*Work request*
Give the number of lines in the data that contain "Approach", and nothing more.

*Source data*
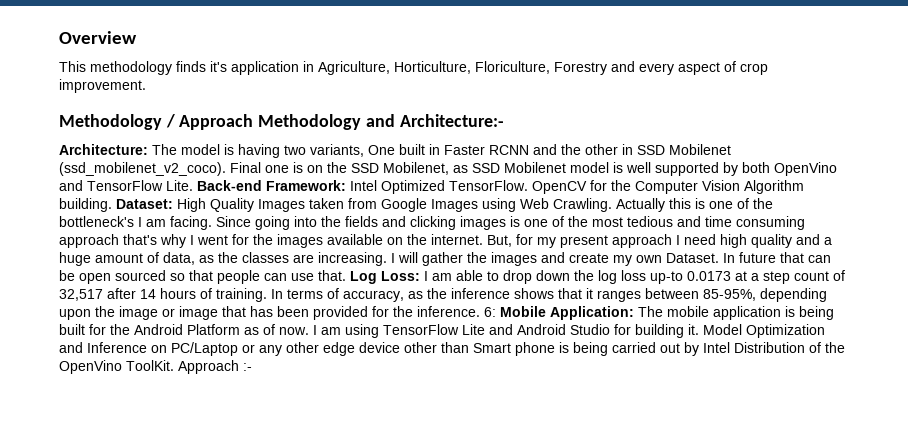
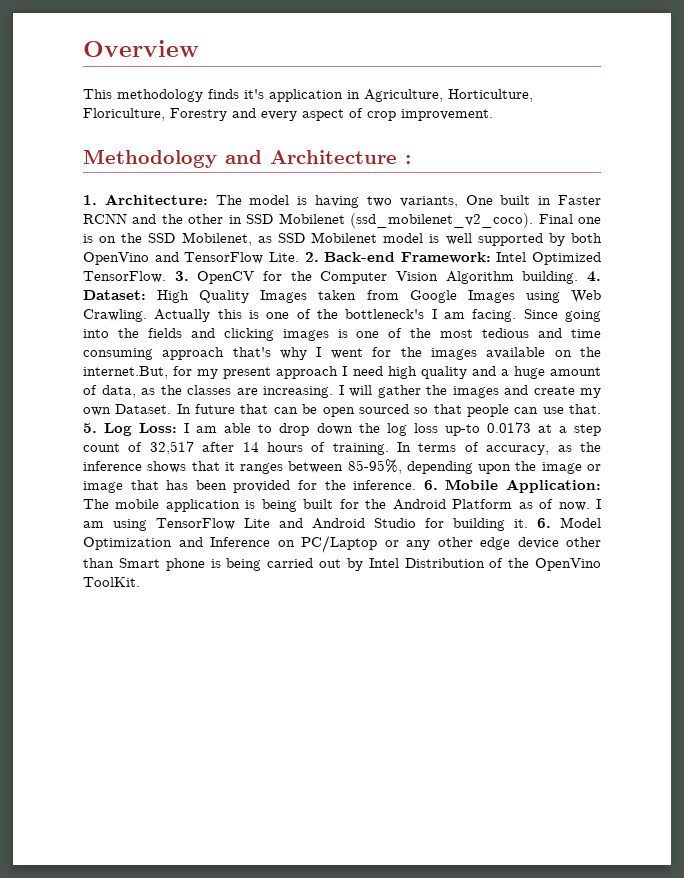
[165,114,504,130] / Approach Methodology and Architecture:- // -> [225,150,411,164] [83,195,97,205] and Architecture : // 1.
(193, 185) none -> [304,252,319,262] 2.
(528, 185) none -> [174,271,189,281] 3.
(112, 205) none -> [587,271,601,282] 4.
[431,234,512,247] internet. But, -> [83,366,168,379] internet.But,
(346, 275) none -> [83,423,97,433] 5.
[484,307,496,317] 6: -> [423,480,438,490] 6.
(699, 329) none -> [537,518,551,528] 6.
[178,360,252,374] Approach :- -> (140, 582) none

*Solution below*
2